Circulating Tumor DNA is Unreliable to Detect Somatic Gene Alterations in Gastrointestinal Peritoneal Carcinomatosis

Abstract

Abstract Introduction Tumor agnostic circulating tumor DNA (ctDNA) is routinely used to guide treatment decisions in gastrointestinal (GI) cancers, especially metastatic cancers. The amount of ctDNA detected in plasma is affected by stage, tumor burden, and tumor vascularization. We hypothesized that peritoneal carcinomatosis (PC) is associated with lower ctDNA levels than other metastatic sites in GI cancers due to the plasma–peritoneal barrier. Methods We conducted a retrospective analysis of patients with stage II–IV GI cancers treated at our institution between 2015 and 2020 with available panel-based ctDNA results (Guardant 360TM). ctDNA analysis was performed on early and pretreatment samples. We compared the reported maximum variant allele frequency (mVAF) of somatic mutations across metastatic sites.
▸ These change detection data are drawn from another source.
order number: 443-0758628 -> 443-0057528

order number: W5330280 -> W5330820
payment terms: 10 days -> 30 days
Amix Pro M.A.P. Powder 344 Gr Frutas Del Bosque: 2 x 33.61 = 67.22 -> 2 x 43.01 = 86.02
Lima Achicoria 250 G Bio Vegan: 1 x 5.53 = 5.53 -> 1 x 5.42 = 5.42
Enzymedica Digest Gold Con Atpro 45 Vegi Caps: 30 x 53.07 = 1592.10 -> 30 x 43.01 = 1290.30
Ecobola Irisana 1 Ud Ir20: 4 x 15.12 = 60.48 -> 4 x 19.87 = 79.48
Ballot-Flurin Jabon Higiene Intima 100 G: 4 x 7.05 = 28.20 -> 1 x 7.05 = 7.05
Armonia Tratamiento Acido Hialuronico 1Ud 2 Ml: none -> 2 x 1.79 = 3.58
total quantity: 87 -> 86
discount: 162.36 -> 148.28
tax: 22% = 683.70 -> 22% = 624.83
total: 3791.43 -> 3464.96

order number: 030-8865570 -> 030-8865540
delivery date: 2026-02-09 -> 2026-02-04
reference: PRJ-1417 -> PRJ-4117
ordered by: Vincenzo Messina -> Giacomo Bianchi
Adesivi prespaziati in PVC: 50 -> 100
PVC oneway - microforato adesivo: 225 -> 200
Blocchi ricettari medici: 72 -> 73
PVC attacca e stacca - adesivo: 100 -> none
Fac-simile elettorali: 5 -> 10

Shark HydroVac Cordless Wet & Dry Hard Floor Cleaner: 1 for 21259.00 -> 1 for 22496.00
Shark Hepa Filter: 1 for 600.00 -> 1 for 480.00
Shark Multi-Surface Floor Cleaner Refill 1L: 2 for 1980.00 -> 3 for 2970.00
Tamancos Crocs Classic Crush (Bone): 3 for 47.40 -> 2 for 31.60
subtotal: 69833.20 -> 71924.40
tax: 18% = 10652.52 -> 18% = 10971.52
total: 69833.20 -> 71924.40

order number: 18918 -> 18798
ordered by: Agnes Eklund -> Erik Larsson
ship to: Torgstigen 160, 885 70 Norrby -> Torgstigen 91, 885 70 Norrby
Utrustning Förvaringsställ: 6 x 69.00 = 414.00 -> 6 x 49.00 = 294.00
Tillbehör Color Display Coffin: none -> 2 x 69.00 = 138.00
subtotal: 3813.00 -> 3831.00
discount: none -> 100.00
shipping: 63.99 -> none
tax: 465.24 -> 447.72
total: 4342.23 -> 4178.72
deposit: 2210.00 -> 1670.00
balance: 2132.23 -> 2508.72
Results Of the 279 patients with GI cancers (colorectal, upper GI, pancreaticobiliary), 212 had stage IV disease (PC: n = 61; visceral metastases: n = 138; other metastases: n = 13). Mean mVAF increased with increasing stages of disease (stage II: 3.6 ± 7; stage III: 6.4 ± 10; stage IV: 28.0 ± 51; p < 0.01). Among patients with stage IV disease, PC was associated with lower ctDNA levels independent of primary tumor site (PC only: 12.1%; PC+ visceral metastases: 26.8%; and visceral metastases only: 35.0%; p < 0.01). In a subset of patients (n = 27, matched pair analysis of genomic alterations (GAs) showed fewer GAs were detected in plasma compared with tissue. Conclusions PC of GI origin is associated with significantly lower ctDNA levels compared with visceral metastasis. Caution is warranted when interpreting ctDNA results from patients with PC due to lower sensitivity for detecting actionable mutations.